President Trump this month issued an executive order clearly intended to destroy the venerable law firm Perkins Coie, a firm that has zealously represented clients large and small for more than a century.
The order left no doubt that Perkins Coie’s primary offense was representing Hillary Clinton in 2016 and standing up for other causes Mr. Trump views unfavorably. It could not have been more blatantly unconstitutional than if a legal scholar had been asked to draft a template for an unlawful executive order: It violates the First Amendment, contravenes fundamental due process rights and imperils the Sixth Amendment right to counsel.
On March 11, the courageous and skillful law firm Williams & Connolly filed a lawsuit on Perkins Coie’s behalf, seeking to enjoin the president’s order on constitutional grounds. At a hearing the next day, Judge Beryl A. Howell of Federal District Court in Washington issued an order temporarily barring enforcement of most of the order. The Justice Department responded by moving to disqualify Judge Howell, a motion she rejected in a withering opinion on Wednesday.
Our firm stands with Perkins Coie and all firms and lawyers who fight against this president’s lawless executive actions. That’s why we’ve called on other firms to join us in submitting a friend of the court brief in support of Perkins Coie.
If lawyers and law firms won’t stand up for the rule of law, who will?
Beyond the Perkins Coie executive order, Mr. Trump has issued similar, and equally unlawful, executive orders directed at other law firms that have represented causes or people he doesn’t like, including because they have sued him, investigated him or contributed in some way to civil and criminal legal matters brought against him. That includes executive orders in recent days targeting the firms WilmerHale and Jenner & Block. He also issued a memorandum directed across the board at lawyers and law firms that have taken on causes he disfavors, including the pro bono representation of political asylum seekers.
We applaud Jenner & Block’s and WilmerHale’s lawsuits, filed Friday, challenging the administration’s executive orders.
To the shock and dismay of many in our profession, the law firm Paul, Weiss, with a tradition of fighting for justice — and also the subject of one of Mr. Trump’s executive orders — chose not to fight for itself or for our legal system. Instead, the firm capitulated, agreeing to direct $40 million worth of free legal work to causes Mr. Trump supports. (Mr. Trump said on Friday that another major firm, Skadden, Arps, had agreed to a similar arrangement to avoid an executive order punishing it.) Paul, Weiss’s choice was particularly disappointing because it further empowered Mr. Trump’s attack on our profession and because Perkins Coie had already charted an alternative path, with a high likelihood of success.

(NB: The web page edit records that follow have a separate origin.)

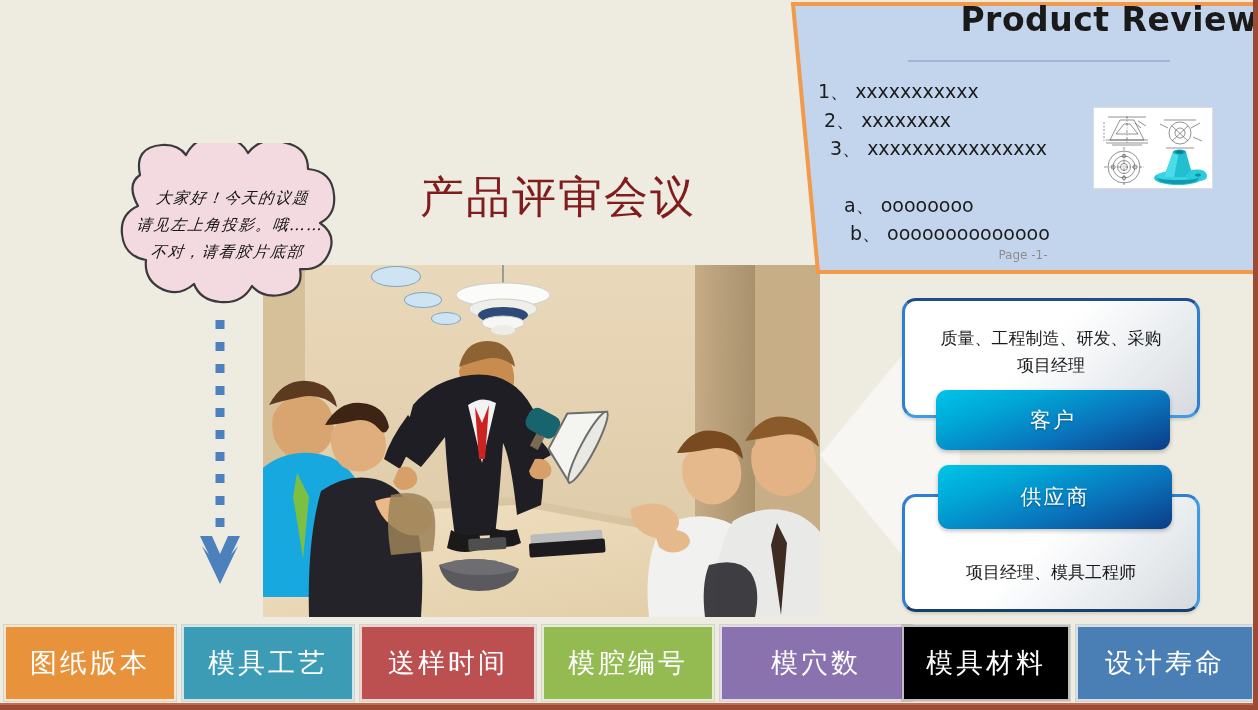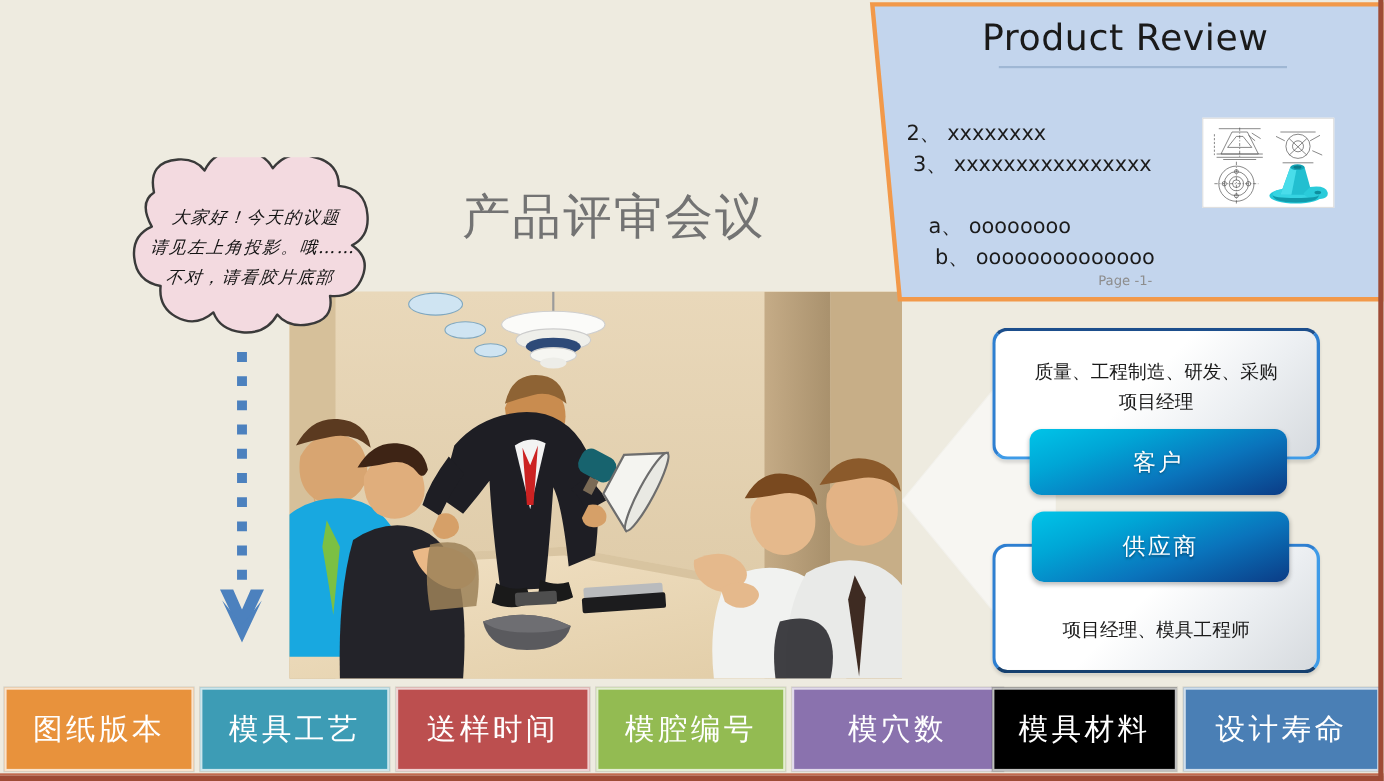"Product Review" #pr-title { font-weight: 400 -> 700; text-align: center -> right; top: 14px -> 0 }
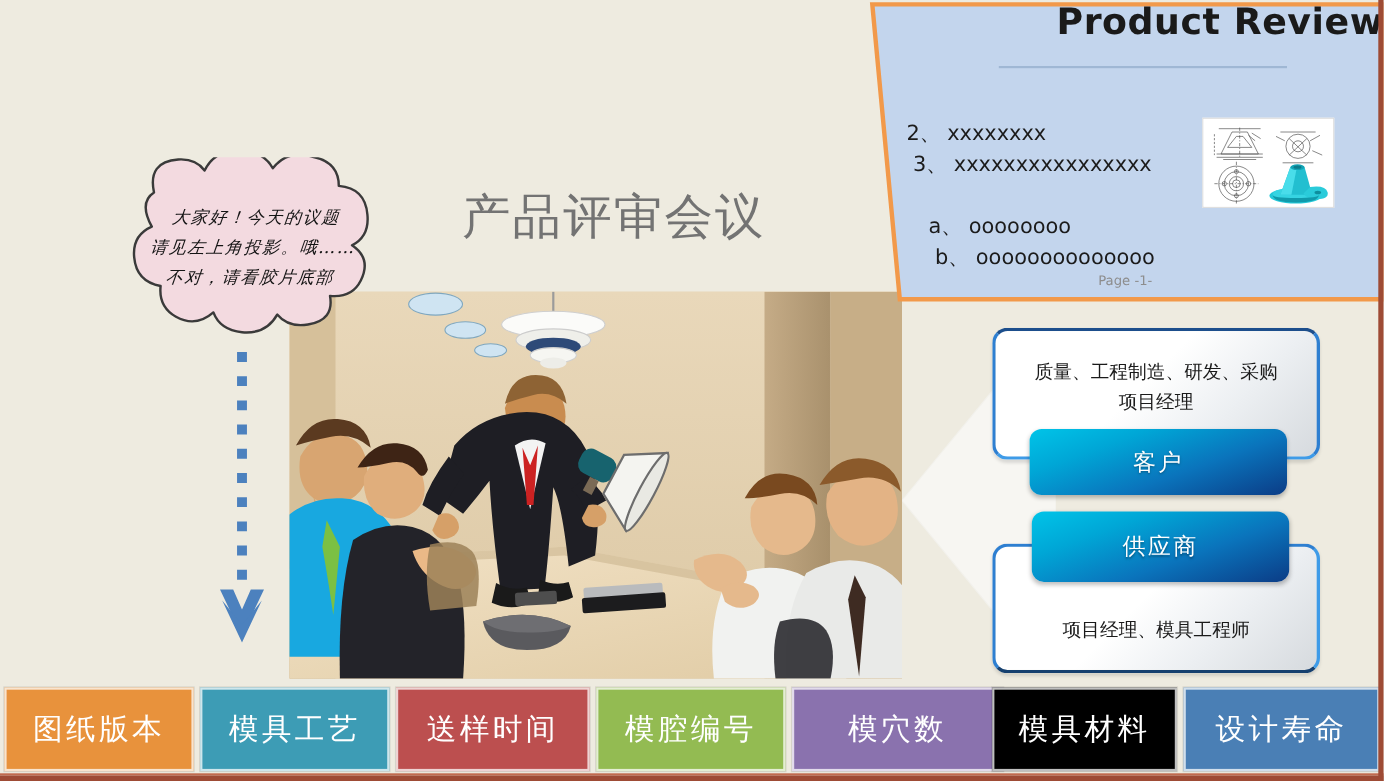"1、 xxxxxxxxxxx" div.pr-li { html: none -> <div>1、 xxxxxxxxxxx</div> }
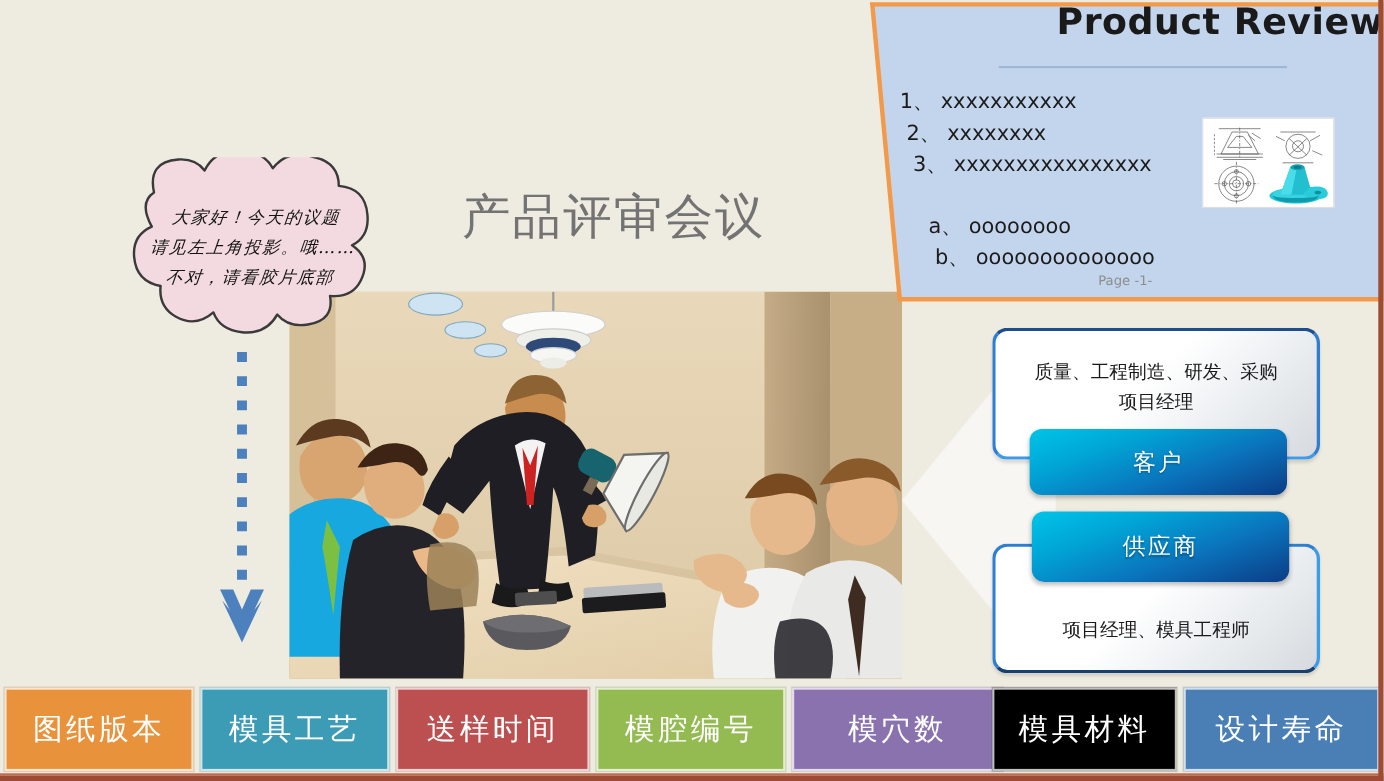"产品评审会议" #main-title { color: #737373 -> #7f1d1d }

We understand that while many firms have agreed to sign on to the Perkins Coie friend of the court brief, some large firms have hesitated or only conditionally agreed if enough of their peers do so first. No doubt they fear losing clients and incurring the president’s ire.
We sympathize. We take seriously our obligations to our clients, our associates, our staff and their families. But at this crucial moment, clients need to find their courage, too. And partners at big firms — who often earn millions a year — must be willing to take financial risks when the fate of our nation, the future of our profession and the rule of law itself is at stake.
You can support a lawyer’s right to represent unpopular clients and causes against powerful forces — essentially the oath we all took when becoming members of the bar. Or you can sit back, check your bank balance and watch your freedoms, along with the legal system and the tripartite system of government we should not take for granted, swirl down the drain.
This is not hyperbole. The common denominator among the president’s recent spate of actions is that he appears to believe he has absolute authority to govern by fiat. What we’ve seen in the last few months tells us that we are moving ever closer to becoming an autocracy — and the current Congress is a lap dog that essentially offers no resistance. Along with the body politic as a whole, it seems the courts, and the lawyers who advocate in them, are all that stand in the way. A few brave judges will decide whether Mr. Trump is a president or a king. Knowing this, Mr. Trump attacks those judges, calls for their impeachment and sends out messages on social media trying to intimidate them.
Our decision to speak out on this issue was an easy one. We believe that one of the noblest things a lawyer can do is to stand up against the government on behalf of a client whom the government seeks to destroy. When Mr. Trump was indicted and sued, he hired lawyers to defend him. They did a good job, keeping him out of jail and preserving his fortune. For his administration to attack lawyers and firms whose members have opposed or annoyed him is a threat to our democracy.
Lawyers and big firms: For God’s sake, stand up for the legal profession, and for the Constitution. Defend the oath you took when you became officers of the court. If we stand together and fight, we will win.
John W. Keker, Robert A. Van Nest and Elliot R. Peters are the senior partners at the law firm Keker, Van Nest & Peters.